● TASK INSTRUCTIONS
Would you please set down the data again exactly as given, excluding the pictures?

● RECORDS FOR PROCESSING

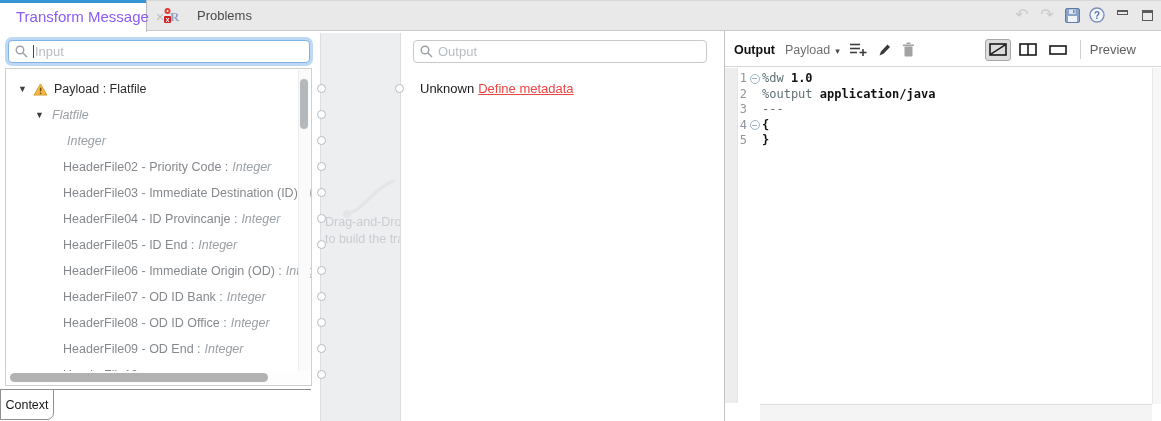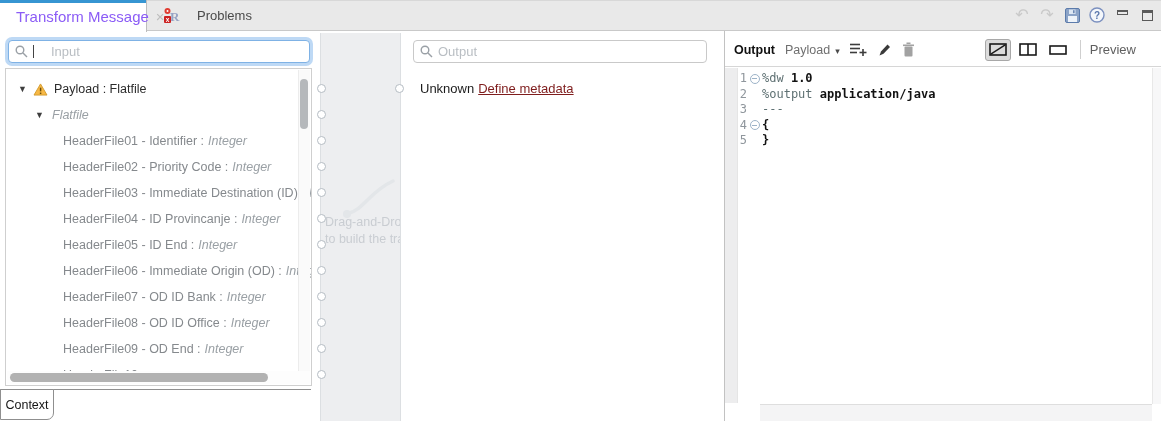--- a/index.html
+++ b/index.html
@@ -29,7 +29,7 @@
   .searchbox.focused{border:1px solid #7fb2e5;box-shadow:0 0 0 3px rgba(110,170,232,.45);}
   .searchbox .ph{margin-left:5px;white-space:nowrap;}
   .caret{display:inline-block;width:1px;height:13px;background:#444;margin-left:5px;}
-  .caret + .ph{margin-left:17px;}
+  .caret + .ph{margin-left:1px;}
   #inputSearch{left:8px;top:40px;width:302px;}
   #outputSearch{left:413px;top:40px;width:294px;}
   .treebox{position:absolute;left:5px;top:68px;width:307px;height:318px;background:#fff;

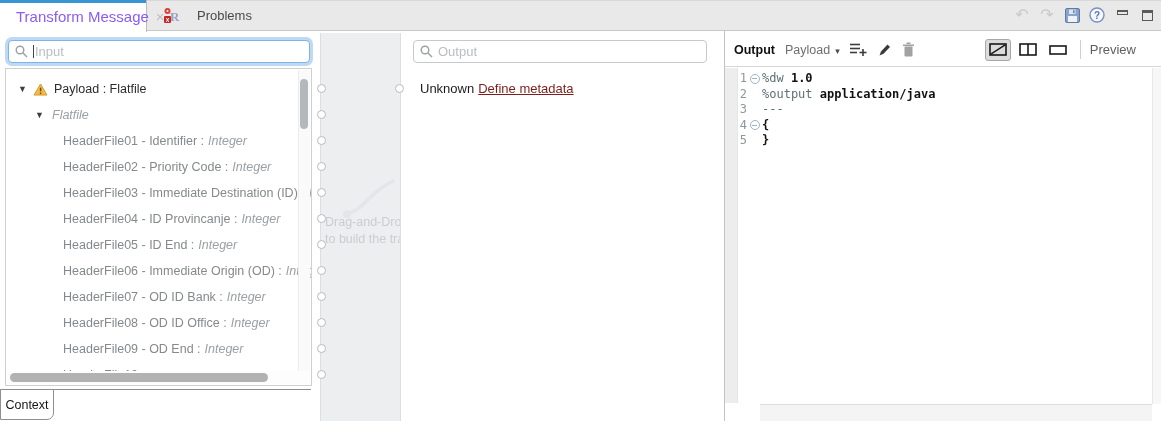--- a/index.html
+++ b/index.html
@@ -64,7 +64,7 @@
   
   .unknownrow{position:absolute;left:420px;top:81px;font-size:13px;}
   .unknownrow .st{color:#1c1c1c;margin-right:4px;}
-  .unknownrow a{color:#7f1d1d;text-decoration:underline;cursor:pointer;}
+  .unknownrow a{color:#ef4444;text-decoration:underline;cursor:pointer;}
   .divider{position:absolute;left:724px;top:31px;width:1px;height:390px;background:#c2c2c2;}
   
   .dwhead{position:absolute;left:725px;top:33px;width:436px;height:34px;background:#fff;

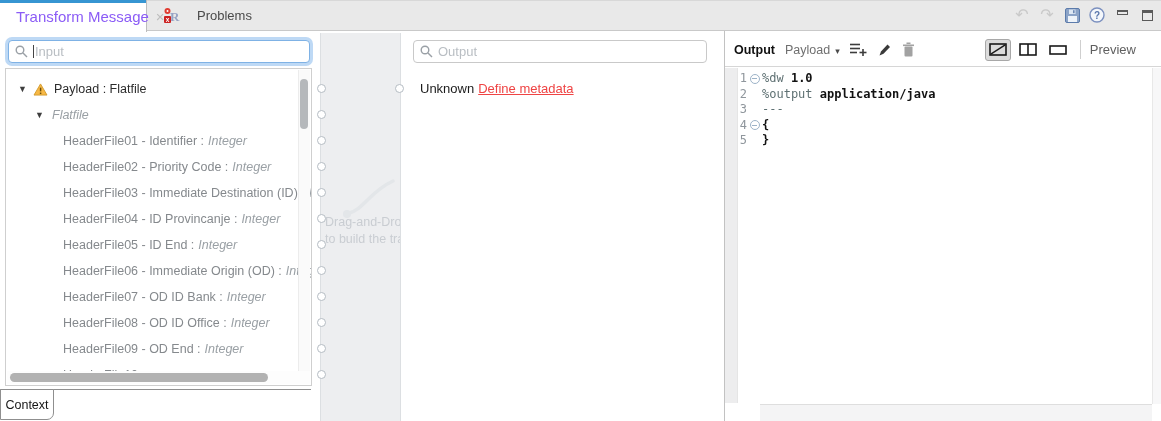--- a/index.html
+++ b/index.html
@@ -175,7 +175,6 @@
       </div>
       <div class="trow ind-2 no-exp">
 
-        <span class="tlabel">HeaderFile01 - Identifier :</span>
         <span class="ttype">Integer</span>
       </div>
       <div class="trow ind-2 no-exp">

● EXERCISE SOLUTION
--- a/index.html
+++ b/index.html
@@ -29,7 +29,7 @@
   .searchbox.focused{border:1px solid #7fb2e5;box-shadow:0 0 0 3px rgba(110,170,232,.45);}
   .searchbox .ph{margin-left:5px;white-space:nowrap;}
   .caret{display:inline-block;width:1px;height:13px;background:#444;margin-left:5px;}
-  .caret + .ph{margin-left:17px;}
+  .caret + .ph{margin-left:1px;}
   #inputSearch{left:8px;top:40px;width:302px;}
   #outputSearch{left:413px;top:40px;width:294px;}
   .treebox{position:absolute;left:5px;top:68px;width:307px;height:318px;background:#fff;

--- a/index.html
+++ b/index.html
@@ -64,7 +64,7 @@
   
   .unknownrow{position:absolute;left:420px;top:81px;font-size:13px;}
   .unknownrow .st{color:#1c1c1c;margin-right:4px;}
-  .unknownrow a{color:#7f1d1d;text-decoration:underline;cursor:pointer;}
+  .unknownrow a{color:#ef4444;text-decoration:underline;cursor:pointer;}
   .divider{position:absolute;left:724px;top:31px;width:1px;height:390px;background:#c2c2c2;}
   
   .dwhead{position:absolute;left:725px;top:33px;width:436px;height:34px;background:#fff;

--- a/index.html
+++ b/index.html
@@ -175,7 +175,6 @@
       </div>
       <div class="trow ind-2 no-exp">
 
-        <span class="tlabel">HeaderFile01 - Identifier :</span>
         <span class="ttype">Integer</span>
       </div>
       <div class="trow ind-2 no-exp">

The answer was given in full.